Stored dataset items
↓
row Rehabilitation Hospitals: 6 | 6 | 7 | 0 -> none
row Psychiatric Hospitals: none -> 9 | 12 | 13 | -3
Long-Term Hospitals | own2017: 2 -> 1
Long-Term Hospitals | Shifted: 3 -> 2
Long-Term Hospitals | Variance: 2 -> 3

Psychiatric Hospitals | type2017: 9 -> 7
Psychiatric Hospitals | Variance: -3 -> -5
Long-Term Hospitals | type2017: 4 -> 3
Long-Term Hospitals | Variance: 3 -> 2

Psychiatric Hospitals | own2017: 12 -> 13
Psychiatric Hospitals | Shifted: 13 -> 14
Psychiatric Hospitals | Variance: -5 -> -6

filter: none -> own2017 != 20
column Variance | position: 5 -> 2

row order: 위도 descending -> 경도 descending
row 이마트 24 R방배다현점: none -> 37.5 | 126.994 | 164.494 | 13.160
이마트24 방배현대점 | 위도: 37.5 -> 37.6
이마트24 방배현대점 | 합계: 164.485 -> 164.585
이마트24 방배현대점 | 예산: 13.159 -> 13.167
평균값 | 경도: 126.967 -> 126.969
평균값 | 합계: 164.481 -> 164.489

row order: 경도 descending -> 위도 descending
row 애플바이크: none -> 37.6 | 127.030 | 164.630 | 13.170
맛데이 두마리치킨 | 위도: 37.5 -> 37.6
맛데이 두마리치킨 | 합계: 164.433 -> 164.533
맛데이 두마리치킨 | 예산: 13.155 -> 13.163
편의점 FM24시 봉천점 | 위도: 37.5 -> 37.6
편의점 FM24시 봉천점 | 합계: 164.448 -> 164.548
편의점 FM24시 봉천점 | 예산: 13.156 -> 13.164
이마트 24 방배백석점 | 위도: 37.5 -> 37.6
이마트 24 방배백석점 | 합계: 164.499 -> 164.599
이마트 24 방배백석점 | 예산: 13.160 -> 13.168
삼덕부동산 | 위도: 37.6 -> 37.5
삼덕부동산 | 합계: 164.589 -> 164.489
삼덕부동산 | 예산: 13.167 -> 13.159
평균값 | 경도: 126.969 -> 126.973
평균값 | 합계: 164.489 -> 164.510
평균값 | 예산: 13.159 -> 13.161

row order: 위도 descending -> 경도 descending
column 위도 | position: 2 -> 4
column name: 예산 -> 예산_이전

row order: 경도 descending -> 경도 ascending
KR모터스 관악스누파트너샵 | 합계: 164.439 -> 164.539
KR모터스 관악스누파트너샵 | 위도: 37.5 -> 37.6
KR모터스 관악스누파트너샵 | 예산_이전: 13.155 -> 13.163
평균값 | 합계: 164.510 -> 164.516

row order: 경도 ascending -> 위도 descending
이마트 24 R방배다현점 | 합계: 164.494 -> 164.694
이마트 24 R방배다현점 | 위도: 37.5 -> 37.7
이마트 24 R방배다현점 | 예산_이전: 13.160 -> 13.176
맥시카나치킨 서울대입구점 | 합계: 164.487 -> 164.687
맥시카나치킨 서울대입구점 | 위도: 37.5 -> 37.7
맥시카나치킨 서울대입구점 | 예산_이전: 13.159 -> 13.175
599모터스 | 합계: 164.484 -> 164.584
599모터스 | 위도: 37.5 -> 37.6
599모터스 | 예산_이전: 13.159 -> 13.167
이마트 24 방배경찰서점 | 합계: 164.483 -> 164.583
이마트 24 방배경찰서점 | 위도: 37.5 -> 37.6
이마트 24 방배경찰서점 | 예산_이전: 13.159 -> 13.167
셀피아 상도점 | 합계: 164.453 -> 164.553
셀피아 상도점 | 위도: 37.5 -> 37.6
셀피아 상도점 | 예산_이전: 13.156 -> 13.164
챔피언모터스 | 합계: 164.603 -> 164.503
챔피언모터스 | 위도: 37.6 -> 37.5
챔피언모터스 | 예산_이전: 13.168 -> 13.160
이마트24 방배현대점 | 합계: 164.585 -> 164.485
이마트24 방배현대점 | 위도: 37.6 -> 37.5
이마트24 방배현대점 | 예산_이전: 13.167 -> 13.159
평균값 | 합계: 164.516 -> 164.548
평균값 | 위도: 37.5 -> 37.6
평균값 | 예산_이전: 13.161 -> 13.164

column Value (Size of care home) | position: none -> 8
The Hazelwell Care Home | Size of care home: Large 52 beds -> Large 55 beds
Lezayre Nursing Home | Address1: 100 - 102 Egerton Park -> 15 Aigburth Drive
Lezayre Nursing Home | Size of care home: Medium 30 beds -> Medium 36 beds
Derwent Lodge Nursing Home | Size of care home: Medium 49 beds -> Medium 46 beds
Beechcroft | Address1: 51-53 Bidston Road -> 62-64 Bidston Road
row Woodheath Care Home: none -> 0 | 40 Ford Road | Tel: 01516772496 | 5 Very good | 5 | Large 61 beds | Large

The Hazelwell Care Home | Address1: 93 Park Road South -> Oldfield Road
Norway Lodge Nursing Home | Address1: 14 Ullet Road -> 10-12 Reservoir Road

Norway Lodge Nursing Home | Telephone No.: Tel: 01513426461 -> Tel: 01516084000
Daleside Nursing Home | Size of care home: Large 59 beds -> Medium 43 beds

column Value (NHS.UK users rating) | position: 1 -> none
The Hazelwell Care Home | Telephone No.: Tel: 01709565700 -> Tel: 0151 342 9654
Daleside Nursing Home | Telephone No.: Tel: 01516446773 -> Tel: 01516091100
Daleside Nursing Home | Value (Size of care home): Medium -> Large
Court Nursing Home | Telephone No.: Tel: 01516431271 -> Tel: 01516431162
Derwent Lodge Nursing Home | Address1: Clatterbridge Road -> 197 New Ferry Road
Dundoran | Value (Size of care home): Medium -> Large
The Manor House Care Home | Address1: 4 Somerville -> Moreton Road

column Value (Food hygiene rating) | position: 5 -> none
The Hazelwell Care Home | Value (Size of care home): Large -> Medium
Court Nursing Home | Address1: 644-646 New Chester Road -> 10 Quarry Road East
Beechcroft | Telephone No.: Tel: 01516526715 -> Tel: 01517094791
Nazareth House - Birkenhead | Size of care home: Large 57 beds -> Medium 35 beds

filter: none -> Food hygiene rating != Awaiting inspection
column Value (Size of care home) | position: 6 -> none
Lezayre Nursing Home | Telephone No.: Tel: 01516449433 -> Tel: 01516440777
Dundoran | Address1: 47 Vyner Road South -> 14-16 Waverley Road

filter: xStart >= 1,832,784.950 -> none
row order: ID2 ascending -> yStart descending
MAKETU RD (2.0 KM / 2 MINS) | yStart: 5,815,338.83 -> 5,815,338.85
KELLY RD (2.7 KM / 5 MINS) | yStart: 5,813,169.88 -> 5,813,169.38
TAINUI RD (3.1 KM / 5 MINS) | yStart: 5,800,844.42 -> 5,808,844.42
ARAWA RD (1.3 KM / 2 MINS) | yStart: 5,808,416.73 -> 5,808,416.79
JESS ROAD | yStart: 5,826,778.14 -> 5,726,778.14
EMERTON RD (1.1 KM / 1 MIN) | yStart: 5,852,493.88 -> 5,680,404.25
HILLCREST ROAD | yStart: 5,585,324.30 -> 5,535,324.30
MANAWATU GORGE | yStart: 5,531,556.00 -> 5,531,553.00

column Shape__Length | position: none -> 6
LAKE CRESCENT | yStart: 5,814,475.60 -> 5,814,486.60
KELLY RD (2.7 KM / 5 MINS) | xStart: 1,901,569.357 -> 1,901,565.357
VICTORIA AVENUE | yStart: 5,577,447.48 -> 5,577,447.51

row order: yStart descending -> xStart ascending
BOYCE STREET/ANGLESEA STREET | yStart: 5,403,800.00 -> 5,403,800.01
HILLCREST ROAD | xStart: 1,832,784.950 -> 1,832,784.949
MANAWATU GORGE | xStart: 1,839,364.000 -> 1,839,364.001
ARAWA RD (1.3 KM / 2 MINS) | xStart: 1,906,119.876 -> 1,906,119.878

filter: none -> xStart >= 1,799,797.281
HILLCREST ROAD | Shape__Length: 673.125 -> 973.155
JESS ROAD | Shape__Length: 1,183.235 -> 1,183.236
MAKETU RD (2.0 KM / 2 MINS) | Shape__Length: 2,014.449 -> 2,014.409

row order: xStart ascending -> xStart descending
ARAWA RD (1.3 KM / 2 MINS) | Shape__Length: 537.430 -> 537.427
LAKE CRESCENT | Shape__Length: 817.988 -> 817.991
↑
TASK DIRECTIONS: The required answer is the run of lines above, starting at the line with "편의점 FM24시 봉천점 | 위도: 37.5 -> 37.6" and ending at the line with "삼덕부동산 | 위도: 37.6 -> 37.5", reproduced exactly with both ends.

SOLUTION FOR THIS EXERCISE:
편의점 FM24시 봉천점 | 위도: 37.5 -> 37.6
편의점 FM24시 봉천점 | 합계: 164.448 -> 164.548
편의점 FM24시 봉천점 | 예산: 13.156 -> 13.164
이마트 24 방배백석점 | 위도: 37.5 -> 37.6
이마트 24 방배백석점 | 합계: 164.499 -> 164.599
이마트 24 방배백석점 | 예산: 13.160 -> 13.168
삼덕부동산 | 위도: 37.6 -> 37.5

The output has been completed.